Bioplastics and recycled materials offer eco-friendly alternatives for injection molding reducing environmental impact. Bioplastic is a biodegradable material that comes from renewable sources such as plants while recycled materials are sourced from post-consumer waste and processed into new materials.
Consulting with Material Suppliers and Experts
Collaborating with material suppliers and experts for material selection is crucial for making informed decisions in manufacturing. These suppliers and experts possess specialized knowledge and experience in various materials and their applications that you can utilize in your manufacturing.
They can offer guidance and recommendations on the most suitable materials for specific application-making considerations such as mechanical properties, thermal stability, and environmental factors. Material suppliers can provide samples for testing to evaluate the properties and performance under certain conditions. This ensures that the manufacturer asses factors such as strength and wear resistance ensuring the chosen material meets the desired specification.
Evaluating Your Injection Molding Suppliers and Experts
Knowledge and experience are baseline criteria for consideration of a custom injection molder for complex applications. What differentiates suppliers/experts with true partnership potential, though, is diversity:
1. Market Versatility
Suppliers or experts that specialize in your industry may seem like the logical choice but it actually introduces some risk. However diversified injection molding suppliers and experts bring a balanced scope of expertise and stability that strengthens your project.
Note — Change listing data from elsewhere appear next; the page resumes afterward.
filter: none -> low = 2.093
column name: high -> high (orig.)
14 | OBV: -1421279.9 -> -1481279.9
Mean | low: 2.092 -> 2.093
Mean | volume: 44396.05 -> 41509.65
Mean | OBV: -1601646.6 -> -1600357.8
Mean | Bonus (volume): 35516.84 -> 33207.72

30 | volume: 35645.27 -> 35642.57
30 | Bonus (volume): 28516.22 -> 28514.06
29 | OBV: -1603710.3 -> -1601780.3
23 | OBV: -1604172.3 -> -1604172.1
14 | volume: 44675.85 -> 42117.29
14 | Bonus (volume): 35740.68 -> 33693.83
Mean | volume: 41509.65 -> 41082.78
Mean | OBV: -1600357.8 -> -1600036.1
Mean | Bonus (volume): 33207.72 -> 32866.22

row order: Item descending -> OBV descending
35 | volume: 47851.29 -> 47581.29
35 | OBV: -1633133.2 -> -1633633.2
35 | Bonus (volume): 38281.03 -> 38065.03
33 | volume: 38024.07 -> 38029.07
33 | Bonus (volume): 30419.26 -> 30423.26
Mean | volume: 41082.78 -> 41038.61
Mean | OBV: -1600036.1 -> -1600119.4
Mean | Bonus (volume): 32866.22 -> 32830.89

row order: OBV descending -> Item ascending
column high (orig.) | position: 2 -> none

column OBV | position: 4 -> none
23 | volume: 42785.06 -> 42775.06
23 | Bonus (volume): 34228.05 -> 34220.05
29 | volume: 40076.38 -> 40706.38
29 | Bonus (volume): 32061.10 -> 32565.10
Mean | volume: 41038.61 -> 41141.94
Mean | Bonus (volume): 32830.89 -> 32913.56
2. Appropriate Certifications
Understandably there isn’t a one-size-fits-all-industries approach to custom injection molding. However, you should go for suppliers and experts with rare and sought-after certifications such as MedAccred Plastics accreditation as they offer additional expertise that benefits your specific injection molding project.
3. Quality Control
Injection molding requires precision. To that end, custom injection molding experts should have regimented processes in place. It’s imperative that you partner with suppliers and experts who understand how quality control factors in – not only as a molder’s internal mechanism but also as it translates to maintaining quality standards.
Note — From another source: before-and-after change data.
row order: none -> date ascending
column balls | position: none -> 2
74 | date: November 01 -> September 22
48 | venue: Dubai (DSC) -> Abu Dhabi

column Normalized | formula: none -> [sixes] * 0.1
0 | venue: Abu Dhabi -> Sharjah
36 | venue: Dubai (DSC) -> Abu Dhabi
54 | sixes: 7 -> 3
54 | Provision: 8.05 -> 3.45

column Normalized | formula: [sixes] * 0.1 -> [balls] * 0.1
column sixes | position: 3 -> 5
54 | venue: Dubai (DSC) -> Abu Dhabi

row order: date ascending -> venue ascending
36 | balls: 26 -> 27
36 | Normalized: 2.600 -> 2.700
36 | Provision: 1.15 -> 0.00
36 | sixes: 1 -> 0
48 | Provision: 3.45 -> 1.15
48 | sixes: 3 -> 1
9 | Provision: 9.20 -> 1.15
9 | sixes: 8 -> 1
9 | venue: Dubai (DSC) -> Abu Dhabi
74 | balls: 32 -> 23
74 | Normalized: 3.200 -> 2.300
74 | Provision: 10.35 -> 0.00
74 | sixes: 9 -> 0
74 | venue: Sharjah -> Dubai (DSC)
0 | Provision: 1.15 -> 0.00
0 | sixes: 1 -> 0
Injection Molding Specialist (Image Source: Shutterstock)
Professional guidance from material suppliers and experts is important in navigating material specification and performance data. By leveraging their expertise manufacturers are able to interpret material specifications for complex and technical parts, and evaluation of performance data that is compliant with the industry.
Conclusion
Before starting your injection molding project, it’s essential to define the objectives of the project clearly. Understanding what you want to achieve with your product guides your material selection.
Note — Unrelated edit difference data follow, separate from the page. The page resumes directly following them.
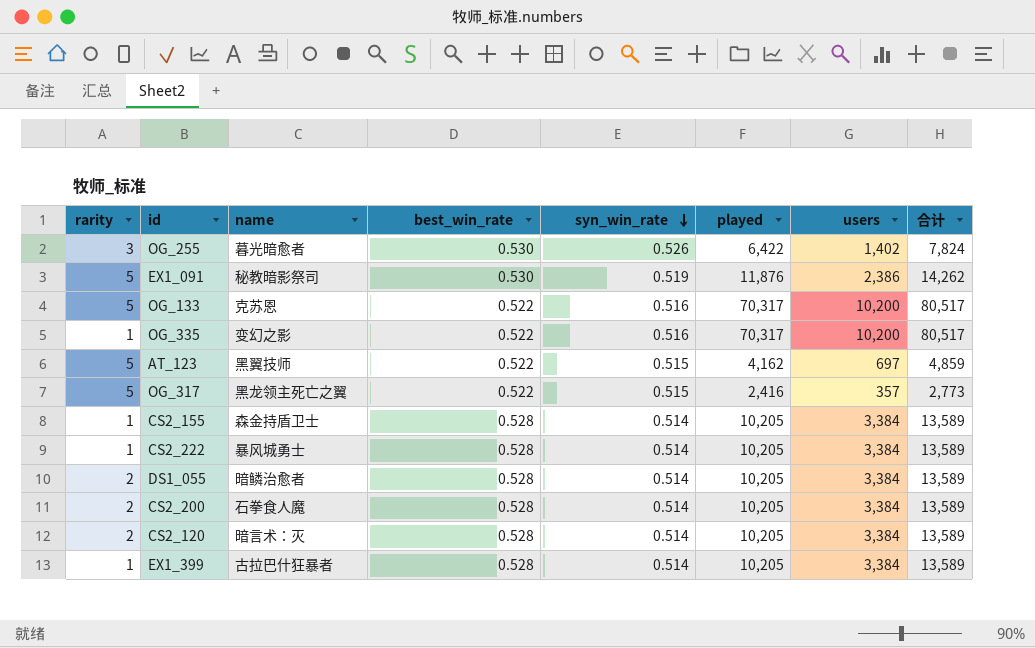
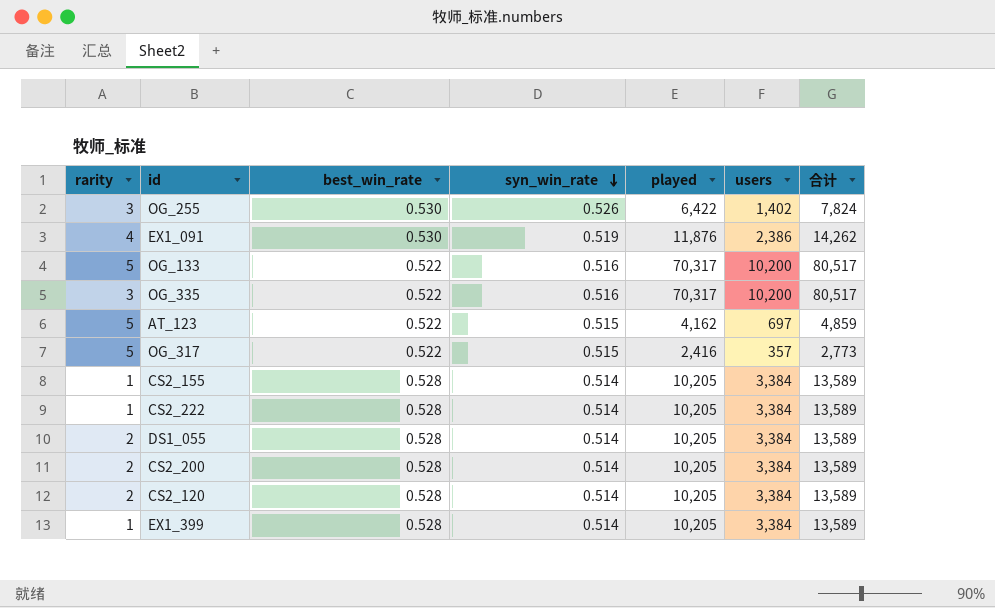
column name | position: 3 -> none
EX1_091 | rarity: 5 -> 4
OG_335 | rarity: 1 -> 3

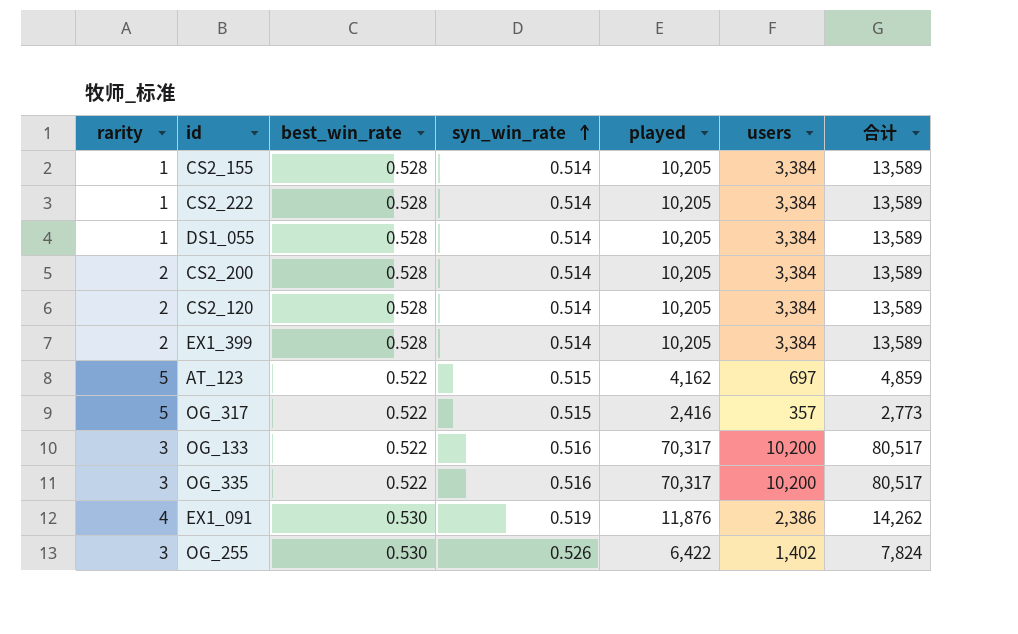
row order: syn_win_rate descending -> syn_win_rate ascending
DS1_055 | rarity: 2 -> 1
EX1_399 | rarity: 1 -> 2
OG_133 | rarity: 5 -> 3

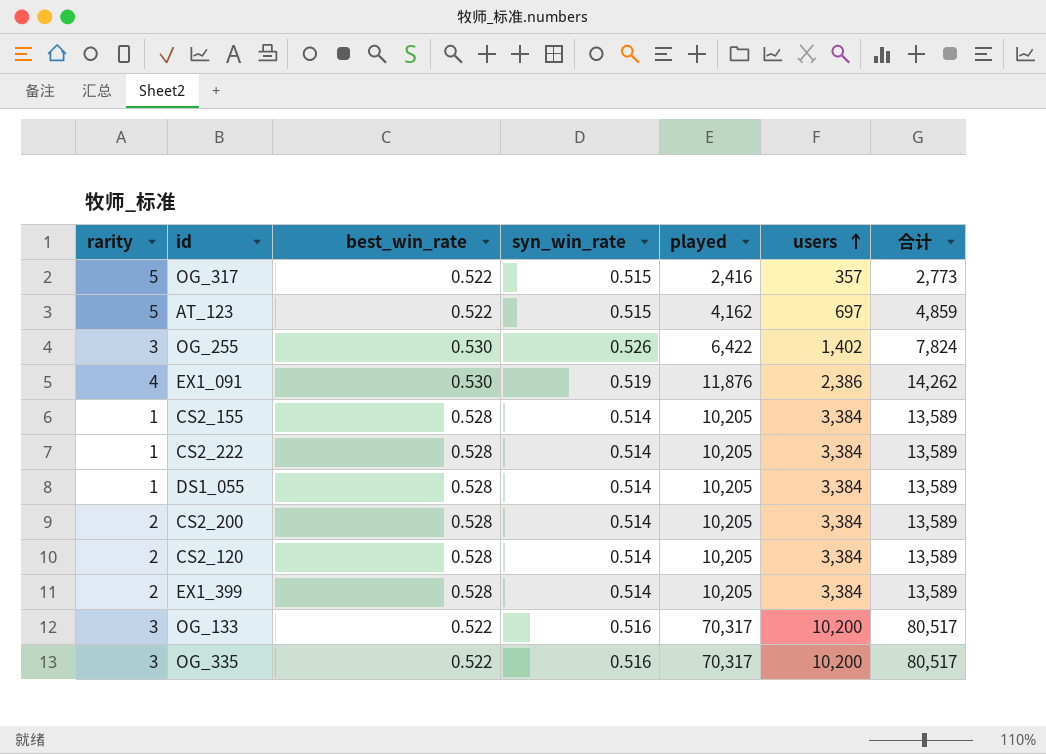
row order: syn_win_rate ascending -> users ascending

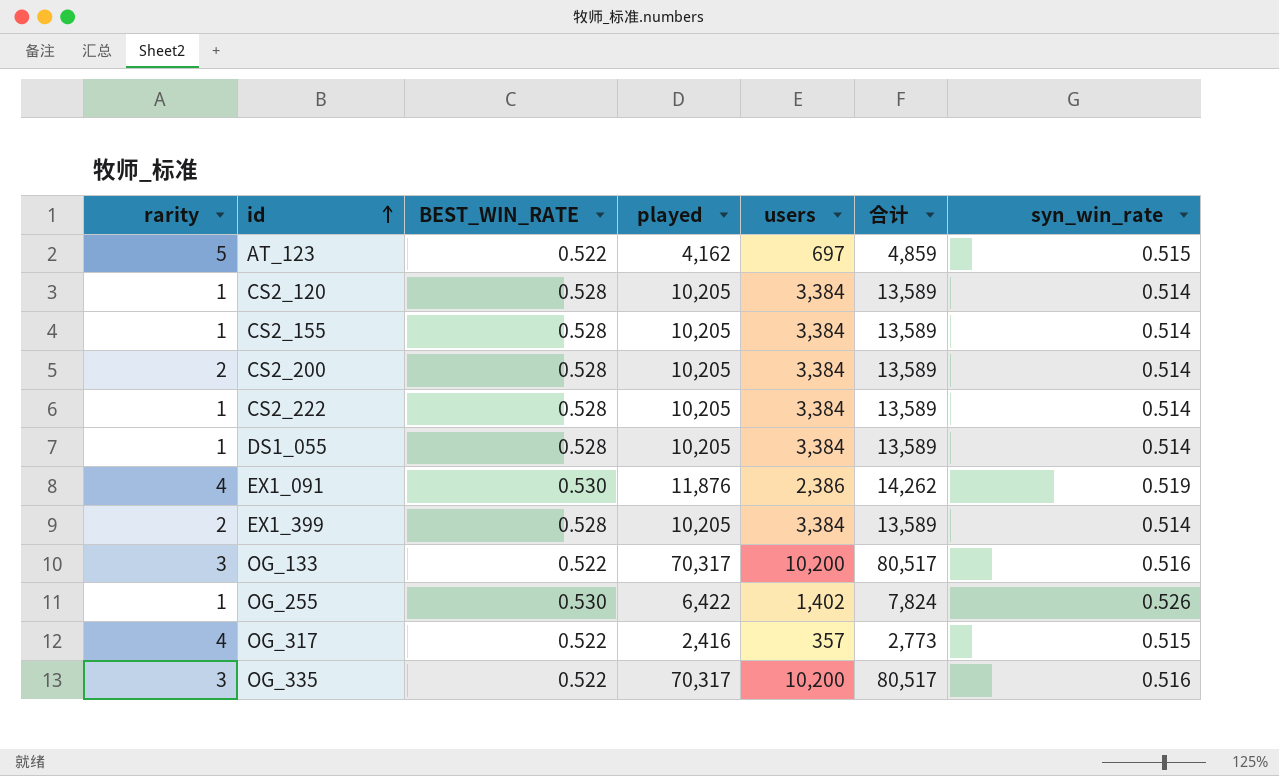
row order: users ascending -> id ascending
column name: best_win_rate -> BEST_WIN_RATE
column syn_win_rate | position: 4 -> 7
CS2_120 | rarity: 2 -> 1
OG_255 | rarity: 3 -> 1
OG_317 | rarity: 5 -> 4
You have to put factors such as your product’s intended function, its environment, and the desired lifespan into consideration for optimal material selection. If your product frequently experiences extreme temperatures, select a material with a high thermal resistance. If your product needs to be lightweight yet durable, consider high-strength plastics.
By defining your objectives upfront, it becomes easier to select a material that fulfills your current needs and anticipates future demands.